→ RECORDED DATA:
_ _ _ _ _ _ _

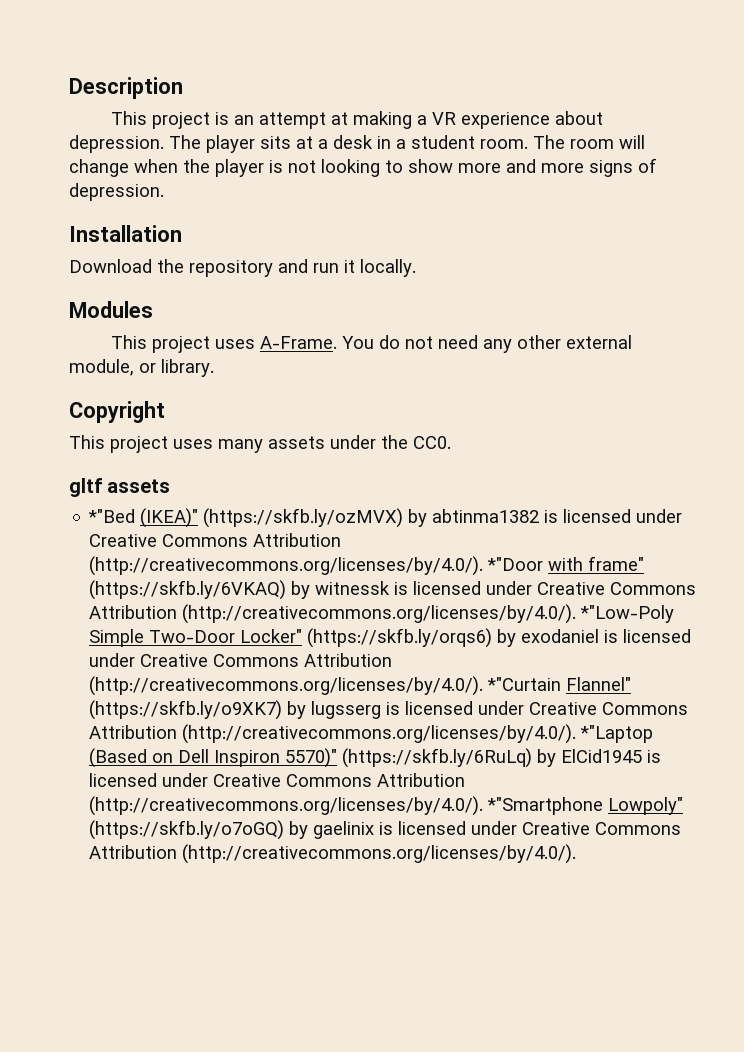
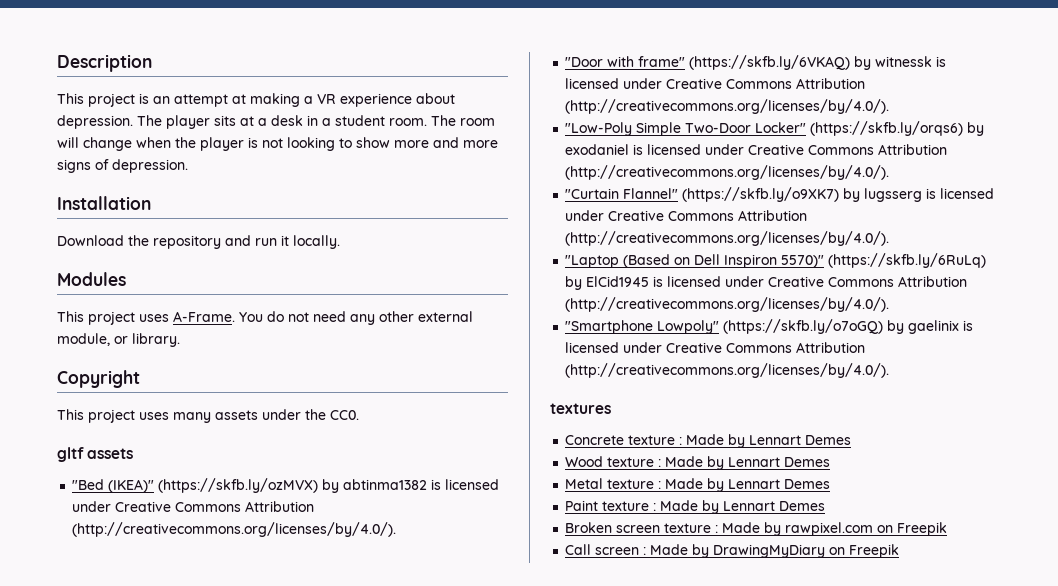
- *"Bed (IKEA)" (https://skfb.ly/ozMVX) by abtinma1382 is licensed under Creative Commons Attribution (http://creativecommons.org/licenses/by/4.0/). *"Door with frame" (https://skfb.ly/6VKAQ) by witnessk is licensed under Creative Commons Attribution (http://creativecommons.org/licenses/by/4.0/). *"Low-Poly Simple Two-Door Locker" (https://skfb.ly/orqs6) by exodaniel is licensed under Creative Commons Attribution (http://creativecommons.org/licenses/by/4.0/). *"Curtain Flannel" (https://skfb.ly/o9XK7) by lugsserg is licensed under Creative Commons Attribution (http://creativecommons.org/licenses/by/4.0/). *"Laptop (Based on Dell Inspiron 5570)" (https://skfb.ly/6RuLq) by ElCid1945 is licensed under Creative Commons Attribution (http://creativecommons.org/licenses/by/4.0/). *"Smartphone Lowpoly" (https://skfb.ly/o7oGQ) by gaelinix is licensed under Creative Commons Attribution (http://creativecommons.org/licenses/by/4.0/).
+ "Bed (IKEA)" (https://skfb.ly/ozMVX) by abtinma1382 is licensed under Creative Commons Attribution (http://creativecommons.org/licenses/by/4.0/).
+ "Door with frame" (https://skfb.ly/6VKAQ) by witnessk is licensed under Creative Commons Attribution (http://creativecommons.org/licenses/by/4.0/).
+ "Low-Poly Simple Two-Door Locker" (https://skfb.ly/orqs6) by exodaniel is licensed under Creative Commons Attribution (http://creativecommons.org/licenses/by/4.0/).
+ "Curtain Flannel" (https://skfb.ly/o9XK7) by lugsserg is licensed under Creative Commons Attribution (http://creativecommons.org/licenses/by/4.0/).
+ "Laptop (Based on Dell Inspiron 5570)" (https://skfb.ly/6RuLq) by ElCid1945 is licensed under Creative Commons Attribution (http://creativecommons.org/licenses/by/4.0/).
+ "Smartphone Lowpoly" (https://skfb.ly/o7oGQ) by gaelinix is licensed under Creative Commons Attribution (http://creativecommons.org/licenses/by/4.0/).
+ textures
+ Concrete texture : Made by Lennart Demes
+ Wood texture : Made by Lennart Demes
+ Metal texture : Made by Lennart Demes
+ Paint texture : Made by Lennart Demes
+ Broken screen texture : Made by rawpixel.com on Freepik
+ Call screen : Made by DrawingMyDiary on Freepik

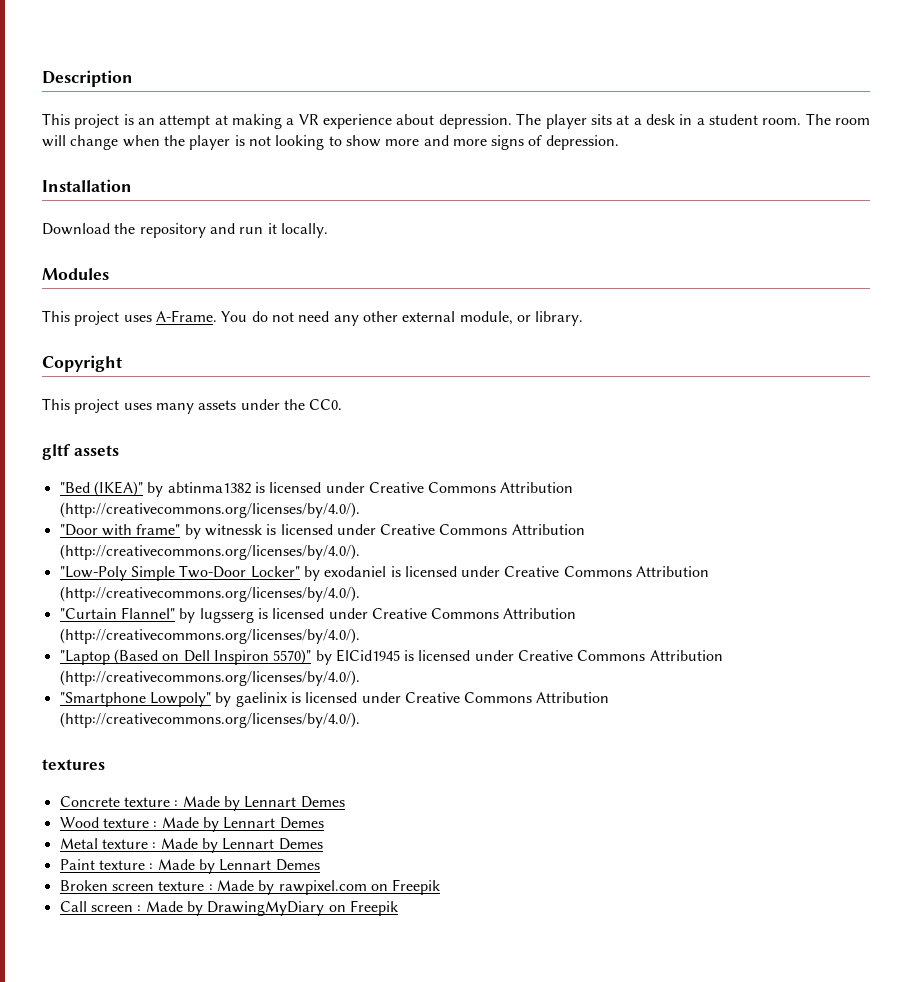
- "Bed (IKEA)" (https://skfb.ly/ozMVX) by abtinma1382 is licensed under Creative Commons Attribution (http://creativecommons.org/licenses/by/4.0/).
+ "Bed (IKEA)" by abtinma1382 is licensed under Creative Commons Attribution (http://creativecommons.org/licenses/by/4.0/).
- "Door with frame" (https://skfb.ly/6VKAQ) by witnessk is licensed under Creative Commons Attribution (http://creativecommons.org/licenses/by/4.0/).
+ "Door with frame" by witnessk is licensed under Creative Commons Attribution (http://creativecommons.org/licenses/by/4.0/).
- "Low-Poly Simple Two-Door Locker" (https://skfb.ly/orqs6) by exodaniel is licensed under Creative Commons Attribution (http://creativecommons.org/licenses/by/4.0/).
+ "Low-Poly Simple Two-Door Locker" by exodaniel is licensed under Creative Commons Attribution (http://creativecommons.org/licenses/by/4.0/).
- "Curtain Flannel" (https://skfb.ly/o9XK7) by lugsserg is licensed under Creative Commons Attribution (http://creativecommons.org/licenses/by/4.0/).
+ "Curtain Flannel" by lugsserg is licensed under Creative Commons Attribution (http://creativecommons.org/licenses/by/4.0/).
- "Laptop (Based on Dell Inspiron 5570)" (https://skfb.ly/6RuLq) by ElCid1945 is licensed under Creative Commons Attribution (http://creativecommons.org/licenses/by/4.0/).
+ "Laptop (Based on Dell Inspiron 5570)" by ElCid1945 is licensed under Creative Commons Attribution (http://creativecommons.org/licenses/by/4.0/).
- "Smartphone Lowpoly" (https://skfb.ly/o7oGQ) by gaelinix is licensed under Creative Commons Attribution (http://creativecommons.org/licenses/by/4.0/).
+ "Smartphone Lowpoly" by gaelinix is licensed under Creative Commons Attribution (http://creativecommons.org/licenses/by/4.0/).

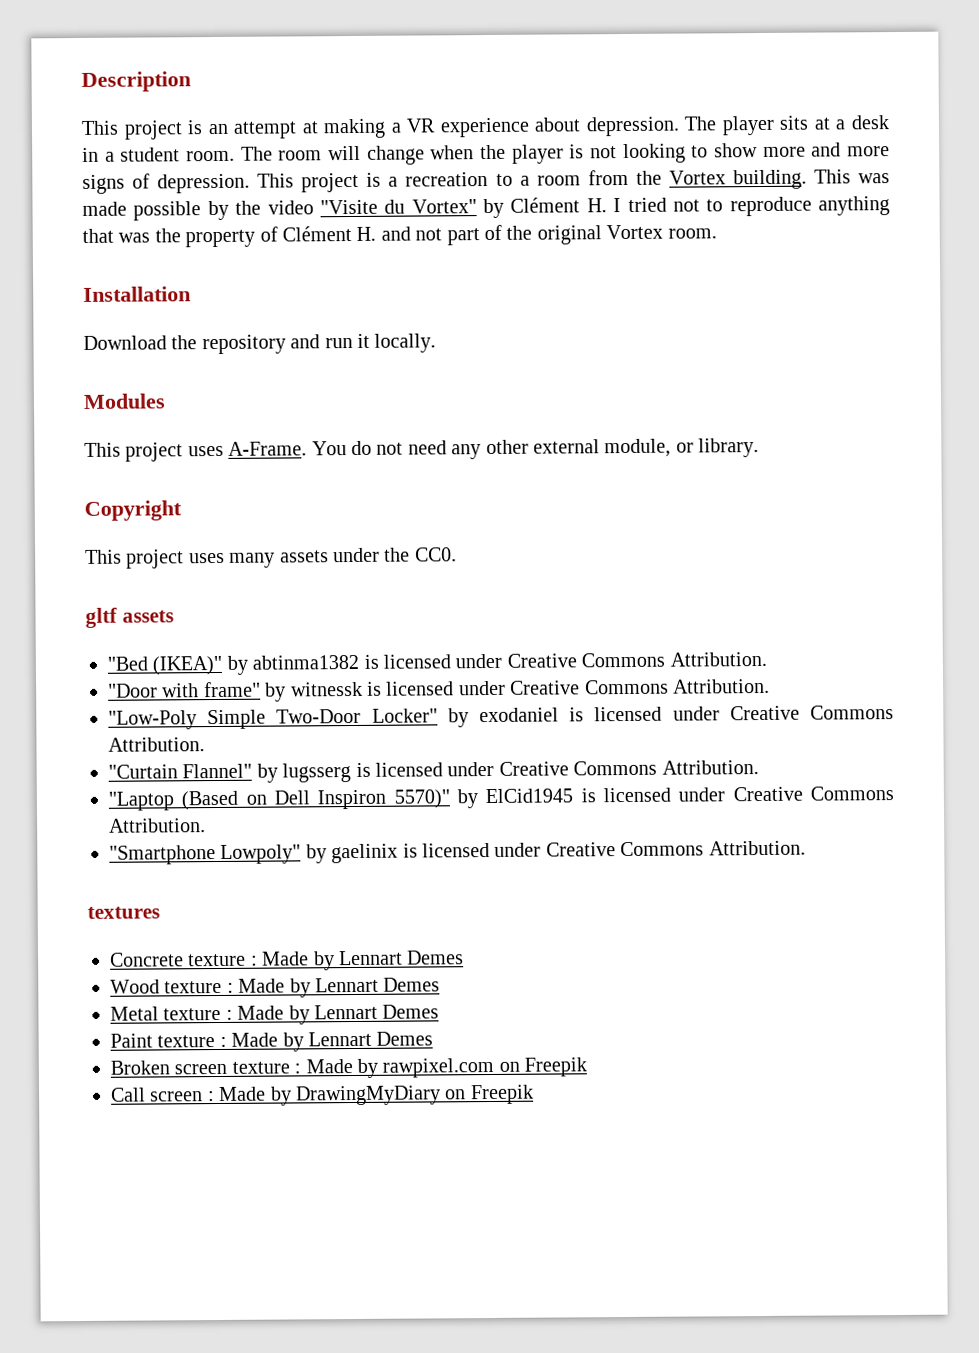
+ This project is a recreation to a room from the Vortex building. This was made possible by the video "Visite du Vortex" by Clément H. I tried not to reproduce anything that was the property of Clément H. and not part of the original Vortex room.
- "Bed (IKEA)" by abtinma1382 is licensed under Creative Commons Attribution (http://creativecommons.org/licenses/by/4.0/).
+ "Bed (IKEA)" by abtinma1382 is licensed under Creative Commons Attribution.
- "Door with frame" by witnessk is licensed under Creative Commons Attribution (http://creativecommons.org/licenses/by/4.0/).
+ "Door with frame" by witnessk is licensed under Creative Commons Attribution.
- "Low-Poly Simple Two-Door Locker" by exodaniel is licensed under Creative Commons Attribution (http://creativecommons.org/licenses/by/4.0/).
+ "Low-Poly Simple Two-Door Locker" by exodaniel is licensed under Creative Commons Attribution.
- "Curtain Flannel" by lugsserg is licensed under Creative Commons Attribution (http://creativecommons.org/licenses/by/4.0/).
+ "Curtain Flannel" by lugsserg is licensed under Creative Commons Attribution.
- "Laptop (Based on Dell Inspiron 5570)" by ElCid1945 is licensed under Creative Commons Attribution (http://creativecommons.org/licenses/by/4.0/).
+ "Laptop (Based on Dell Inspiron 5570)" by ElCid1945 is licensed under Creative Commons Attribution.
- "Smartphone Lowpoly" by gaelinix is licensed under Creative Commons Attribution (http://creativecommons.org/licenses/by/4.0/).
+ "Smartphone Lowpoly" by gaelinix is licensed under Creative Commons Attribution.

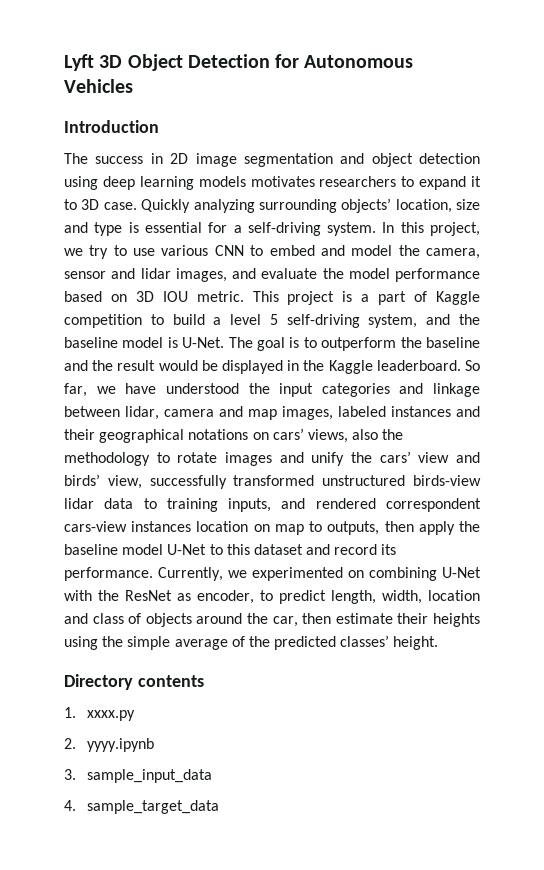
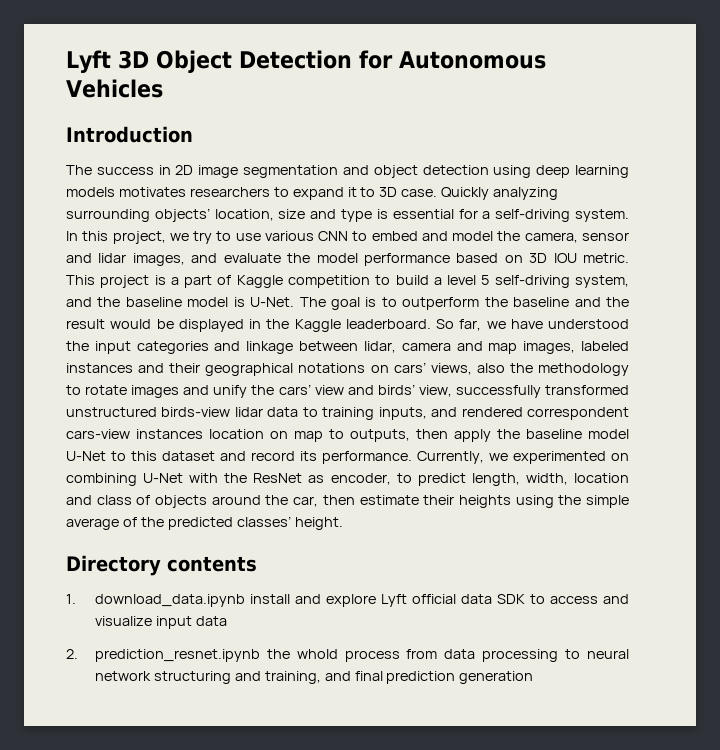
- 1. xxxx.py
- 2. yyyy.ipynb
- 3. sample_input_data
- 4. sample_target_data
+ 1. download_data.ipynb install and explore Lyft official data SDK to access and visualize input data
+ 2. prediction_resnet.ipynb the whold process from data processing to neural network structuring and training, and final prediction generation

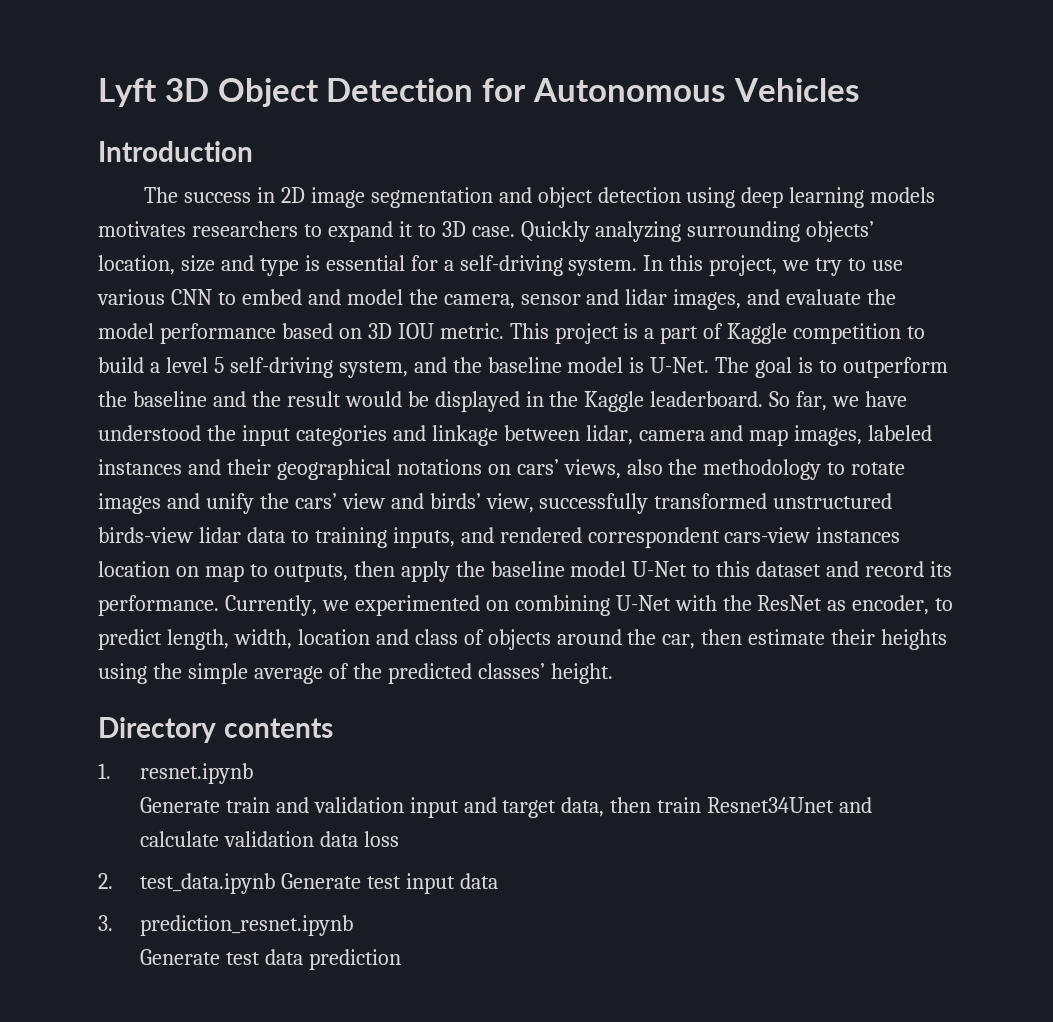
- 1. download_data.ipynb install and explore Lyft official data SDK to access and visualize input data
+ 1. resnet.ipynb
+ Generate train and validation input and target data, then train Resnet34Unet and calculate validation data loss
+ 2. test_data.ipynb Generate test input data
- 2. prediction_resnet.ipynb the whold process from data processing to neural network structuring and training, and final prediction generation
+ 3. prediction_resnet.ipynb
+ Generate test data prediction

_ _ _ _ _ _ _

→ TASK INSTRUCTIONS: Could you give the listing again exactly as it stands, minus any pictures?

→ RESULT:
- *"Bed (IKEA)" (https://skfb.ly/ozMVX) by abtinma1382 is licensed under Creative Commons Attribution (http://creativecommons.org/licenses/by/4.0/). *"Door with frame" (https://skfb.ly/6VKAQ) by witnessk is licensed under Creative Commons Attribution (http://creativecommons.org/licenses/by/4.0/). *"Low-Poly Simple Two-Door Locker" (https://skfb.ly/orqs6) by exodaniel is licensed under Creative Commons Attribution (http://creativecommons.org/licenses/by/4.0/). *"Curtain Flannel" (https://skfb.ly/o9XK7) by lugsserg is licensed under Creative Commons Attribution (http://creativecommons.org/licenses/by/4.0/). *"Laptop (Based on Dell Inspiron 5570)" (https://skfb.ly/6RuLq) by ElCid1945 is licensed under Creative Commons Attribution (http://creativecommons.org/licenses/by/4.0/). *"Smartphone Lowpoly" (https://skfb.ly/o7oGQ) by gaelinix is licensed under Creative Commons Attribution (http://creativecommons.org/licenses/by/4.0/).
+ "Bed (IKEA)" (https://skfb.ly/ozMVX) by abtinma1382 is licensed under Creative Commons Attribution (http://creativecommons.org/licenses/by/4.0/).
+ "Door with frame" (https://skfb.ly/6VKAQ) by witnessk is licensed under Creative Commons Attribution (http://creativecommons.org/licenses/by/4.0/).
+ "Low-Poly Simple Two-Door Locker" (https://skfb.ly/orqs6) by exodaniel is licensed under Creative Commons Attribution (http://creativecommons.org/licenses/by/4.0/).
+ "Curtain Flannel" (https://skfb.ly/o9XK7) by lugsserg is licensed under Creative Commons Attribution (http://creativecommons.org/licenses/by/4.0/).
+ "Laptop (Based on Dell Inspiron 5570)" (https://skfb.ly/6RuLq) by ElCid1945 is licensed under Creative Commons Attribution (http://creativecommons.org/licenses/by/4.0/).
+ "Smartphone Lowpoly" (https://skfb.ly/o7oGQ) by gaelinix is licensed under Creative Commons Attribution (http://creativecommons.org/licenses/by/4.0/).
+ textures
+ Concrete texture : Made by Lennart Demes
+ Wood texture : Made by Lennart Demes
+ Metal texture : Made by Lennart Demes
+ Paint texture : Made by Lennart Demes
+ Broken screen texture : Made by rawpixel.com on Freepik
+ Call screen : Made by DrawingMyDiary on Freepik

- "Bed (IKEA)" (https://skfb.ly/ozMVX) by abtinma1382 is licensed under Creative Commons Attribution (http://creativecommons.org/licenses/by/4.0/).
+ "Bed (IKEA)" by abtinma1382 is licensed under Creative Commons Attribution (http://creativecommons.org/licenses/by/4.0/).
- "Door with frame" (https://skfb.ly/6VKAQ) by witnessk is licensed under Creative Commons Attribution (http://creativecommons.org/licenses/by/4.0/).
+ "Door with frame" by witnessk is licensed under Creative Commons Attribution (http://creativecommons.org/licenses/by/4.0/).
- "Low-Poly Simple Two-Door Locker" (https://skfb.ly/orqs6) by exodaniel is licensed under Creative Commons Attribution (http://creativecommons.org/licenses/by/4.0/).
+ "Low-Poly Simple Two-Door Locker" by exodaniel is licensed under Creative Commons Attribution (http://creativecommons.org/licenses/by/4.0/).
- "Curtain Flannel" (https://skfb.ly/o9XK7) by lugsserg is licensed under Creative Commons Attribution (http://creativecommons.org/licenses/by/4.0/).
+ "Curtain Flannel" by lugsserg is licensed under Creative Commons Attribution (http://creativecommons.org/licenses/by/4.0/).
- "Laptop (Based on Dell Inspiron 5570)" (https://skfb.ly/6RuLq) by ElCid1945 is licensed under Creative Commons Attribution (http://creativecommons.org/licenses/by/4.0/).
+ "Laptop (Based on Dell Inspiron 5570)" by ElCid1945 is licensed under Creative Commons Attribution (http://creativecommons.org/licenses/by/4.0/).
- "Smartphone Lowpoly" (https://skfb.ly/o7oGQ) by gaelinix is licensed under Creative Commons Attribution (http://creativecommons.org/licenses/by/4.0/).
+ "Smartphone Lowpoly" by gaelinix is licensed under Creative Commons Attribution (http://creativecommons.org/licenses/by/4.0/).

+ This project is a recreation to a room from the Vortex building. This was made possible by the video "Visite du Vortex" by Clément H. I tried not to reproduce anything that was the property of Clément H. and not part of the original Vortex room.
- "Bed (IKEA)" by abtinma1382 is licensed under Creative Commons Attribution (http://creativecommons.org/licenses/by/4.0/).
+ "Bed (IKEA)" by abtinma1382 is licensed under Creative Commons Attribution.
- "Door with frame" by witnessk is licensed under Creative Commons Attribution (http://creativecommons.org/licenses/by/4.0/).
+ "Door with frame" by witnessk is licensed under Creative Commons Attribution.
- "Low-Poly Simple Two-Door Locker" by exodaniel is licensed under Creative Commons Attribution (http://creativecommons.org/licenses/by/4.0/).
+ "Low-Poly Simple Two-Door Locker" by exodaniel is licensed under Creative Commons Attribution.
- "Curtain Flannel" by lugsserg is licensed under Creative Commons Attribution (http://creativecommons.org/licenses/by/4.0/).
+ "Curtain Flannel" by lugsserg is licensed under Creative Commons Attribution.
- "Laptop (Based on Dell Inspiron 5570)" by ElCid1945 is licensed under Creative Commons Attribution (http://creativecommons.org/licenses/by/4.0/).
+ "Laptop (Based on Dell Inspiron 5570)" by ElCid1945 is licensed under Creative Commons Attribution.
- "Smartphone Lowpoly" by gaelinix is licensed under Creative Commons Attribution (http://creativecommons.org/licenses/by/4.0/).
+ "Smartphone Lowpoly" by gaelinix is licensed under Creative Commons Attribution.

- 1. xxxx.py
- 2. yyyy.ipynb
- 3. sample_input_data
- 4. sample_target_data
+ 1. download_data.ipynb install and explore Lyft official data SDK to access and visualize input data
+ 2. prediction_resnet.ipynb the whold process from data processing to neural network structuring and training, and final prediction generation

- 1. download_data.ipynb install and explore Lyft official data SDK to access and visualize input data
+ 1. resnet.ipynb
+ Generate train and validation input and target data, then train Resnet34Unet and calculate validation data loss
+ 2. test_data.ipynb Generate test input data
- 2. prediction_resnet.ipynb the whold process from data processing to neural network structuring and training, and final prediction generation
+ 3. prediction_resnet.ipynb
+ Generate test data prediction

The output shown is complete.